Every fortnight, we hand over the blog to one of the London Shapers, to give you a flavour of what they do, how they think and what's really going on in our hearts and minds. Today's piece comes from Dr Daisy Fancourt, Senior Research Associate and Wellcome Fellow at UCL.
I have an unusual job. I am a research scientist who looks at the impact of the arts. In my daily life, the creativity of culture collides with the rigour of statistics.
The idea that the arts are good for us might sound like a new ‘fashion’. But in fact there is a long history of the arts being used to support our health. In fact, the first pieces of art ever found, dated by archaeologists to around 40,000 years ago, appear to have been created for use in healing and fertility rituals. This relationship between the arts and our health can be traced across history, including in ancient medical traditions (consider Apollo, God of healing and music), in medieval monastic medical traditions (where religion and art were amongst the main healing tools), and in scientific treatises of the 18th century. But major biomedical advances in the 18th and 19th centuries tackling communicable diseases such as cholera, typhoid and plague eclipsed lots of research into wider areas of health. And it’s only in the last century, as our biggest health problems have transitioned from communicable to non-communicable diseases, that there has been renewed interest in factors such as exercise, diet, sleep, social support and community cultural engagement.

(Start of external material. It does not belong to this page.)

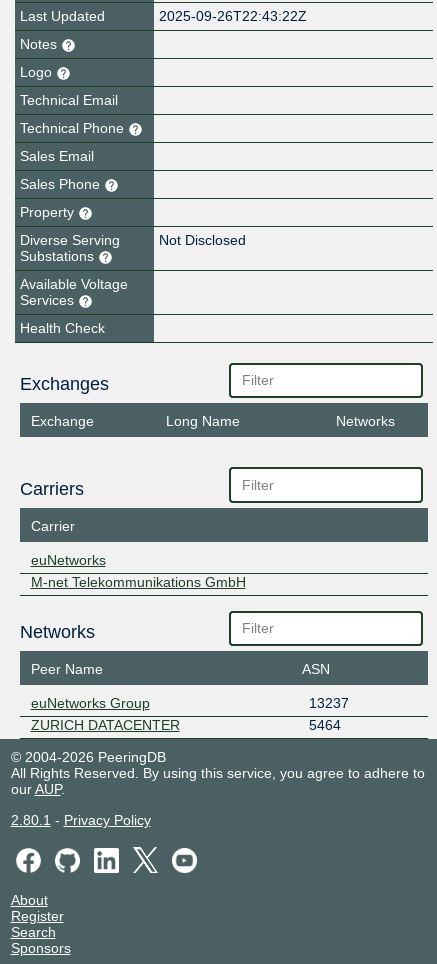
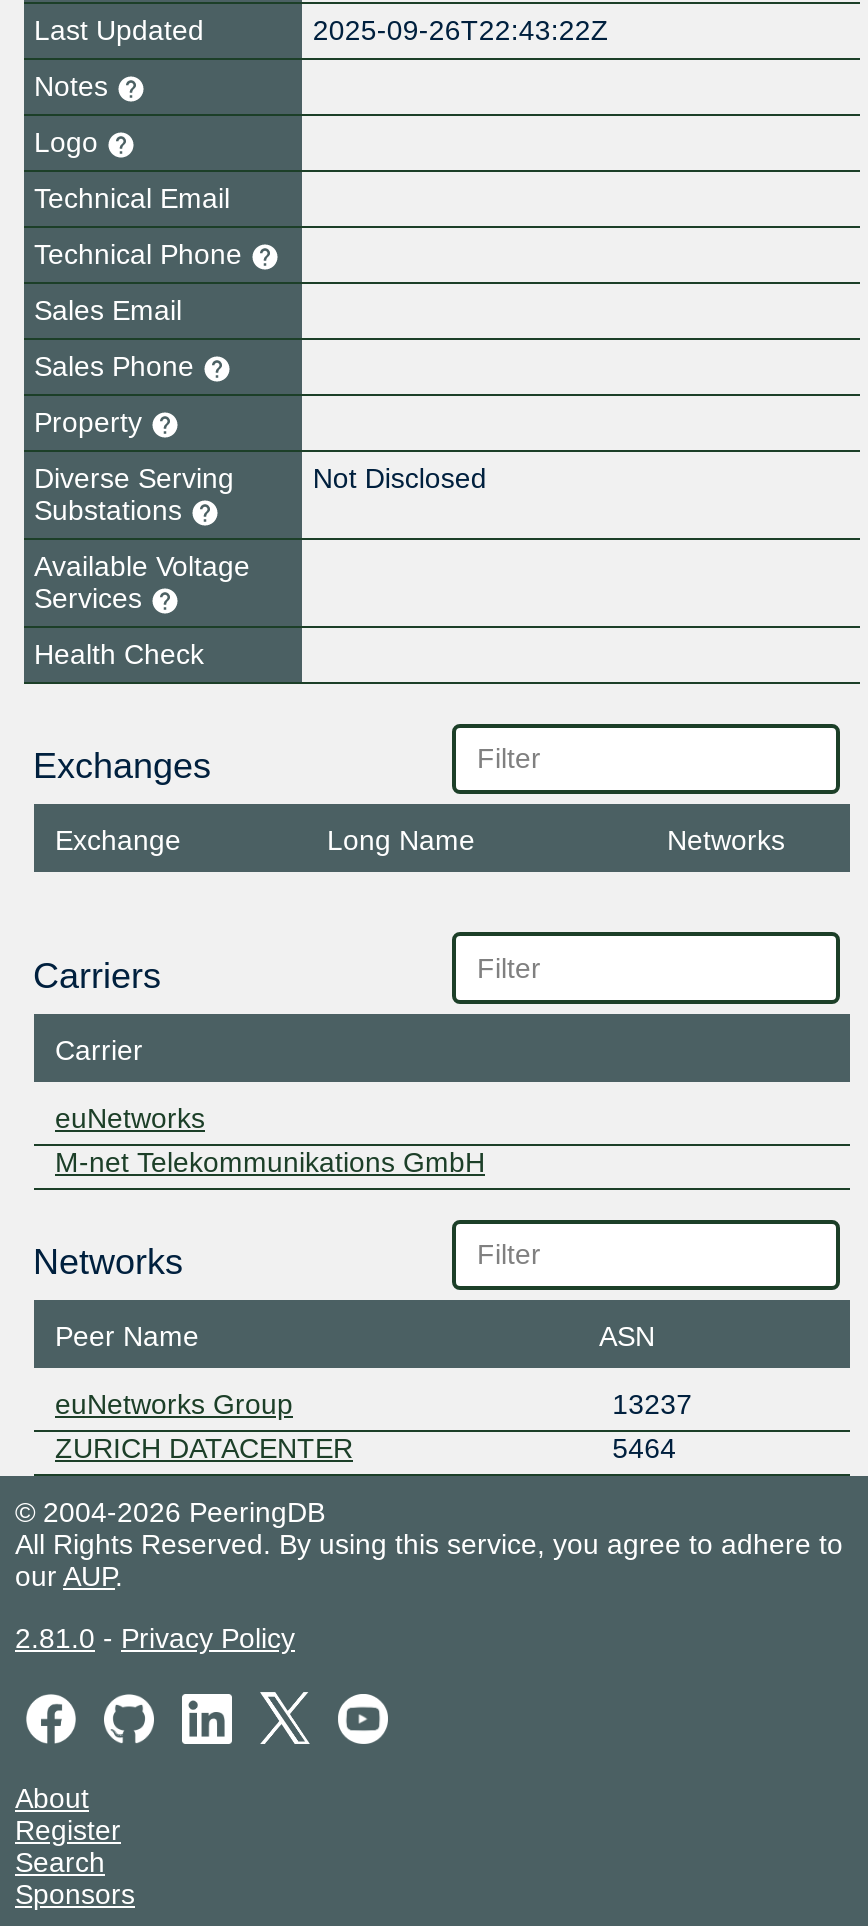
- 2.80.1 - Privacy Policy
+ 2.81.0 - Privacy Policy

Engaging in the arts is really not that strange a thing to research in relation to health. The arts are what we call a ‘complex health intervention’. They combine many different factors that we know affect our health (such as reducing sedentary behaviours by getting people out of the house, building social support networks, providing cognitive stimulation and helping us to regulate our emotions). But they do so in an activity that many people actively want to get involved with, not for their health but for the pure joy of doing so. On a surface level, it’s not surprising that arts engagement is associated with better wellbeing in daily life, but I always think the most exciting research questions are those that go beyond what we instinctively can guess and provide us with answers that surprise us. So here are some of my favourite facts about the arts and our health, from projects I’ve worked on that you hopefully won’t have heard before.

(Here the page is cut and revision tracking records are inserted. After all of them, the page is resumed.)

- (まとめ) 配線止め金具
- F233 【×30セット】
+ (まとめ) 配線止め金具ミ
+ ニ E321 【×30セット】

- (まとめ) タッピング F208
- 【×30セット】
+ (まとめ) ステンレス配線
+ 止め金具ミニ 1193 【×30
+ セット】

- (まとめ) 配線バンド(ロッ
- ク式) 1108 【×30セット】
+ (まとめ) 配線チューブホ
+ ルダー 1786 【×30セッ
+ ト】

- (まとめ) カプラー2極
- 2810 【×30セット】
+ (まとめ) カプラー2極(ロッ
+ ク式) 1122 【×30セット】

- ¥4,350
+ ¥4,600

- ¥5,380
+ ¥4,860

I started my work in this fascinating area working at a microscopic level. In my PhD, I found that listening to music doesn’t just make us feel more relaxed, but actually alters levels of stress hormones. It also affects the activity of chemical messengers in our immune system involved in inflammation. Alongside this very detailed research, I gradually started ‘zooming out’, working on hospital clinical programmes such as the incorporation of recorded music into neonatal intensive care units (where it can help young babies to gain weight and leave hospital sooner), dance-physio classes for stroke patients (as dance music can improve gait during rehabilitation), and magic camps for children with cerebral palsy (as magic tricks are composed of the same exercises as hand physiotherapy to help children develop better hand function). In my first post-doctoral jobs, I also worked on community psychiatry programmes including a singing programme for mothers (which we found is more effective than usual treatment pathways in reducing postnatal depression) and a drumming programme for people with persistent moderate depression (which led to reductions in depression that were retained for months following the end of the programme).
Over the last year, I’ve zoomed out again to a population level. I’m now undertaking complex statistical modelling of national cohort studies which track thousands of people across their lifetimes. My big research question is: ‘does arts funding help to reduce the burden of non-communicable diseases in the UK?’ This is a multi-year project, but already the results are coming through clearly. Creative activities in primary schools reduce the risk of children developing social or behavioural problems in adolescence. Engaging with museums and galleries is a protective factor against developing dementia in older age, even when you take account of how wealthy and healthy people are to start with. Cultural activities such as going to the theatre or cinema reduce the risk of developing depression. Taking part in the arts is also as effective as exercise in reducing the risk of developing chronic pain in older age, and reduces the risk of developing a disability or becoming frail.
Fortunately, my work isn’t all statistical programming or (back in the good old PhD days) lab work. This research is very topical right now given the pressure on health and cultural budgets, so I work closely with public health bodies, arts councils and government in reporting the findings back. I also do lots of public engagement work (you can read my latest book here) and I hold a post with the BBC, making TV and radio programmes. My most recent work has been increasing public awareness around ‘arts on prescription’, whereby the NHS can refer people to arts programmes in the community to support for people with complex problems. (If you want to find out more you can watch a short BBC film I made recently).
We’re all aware of the importance of eating our 5-a-day and getting our 30 minutes of exercise. Nobody questions that these things support your health. From a research perspective, the arts have equally important effects on our health; people just don’t know about them as much. So next time you decide to visit a gallery or book tickets for a play or spend an afternoon lying in the garden listening to music, you can be safe in the knowledge that these things aren’t just indulges: they’re actually good for you too.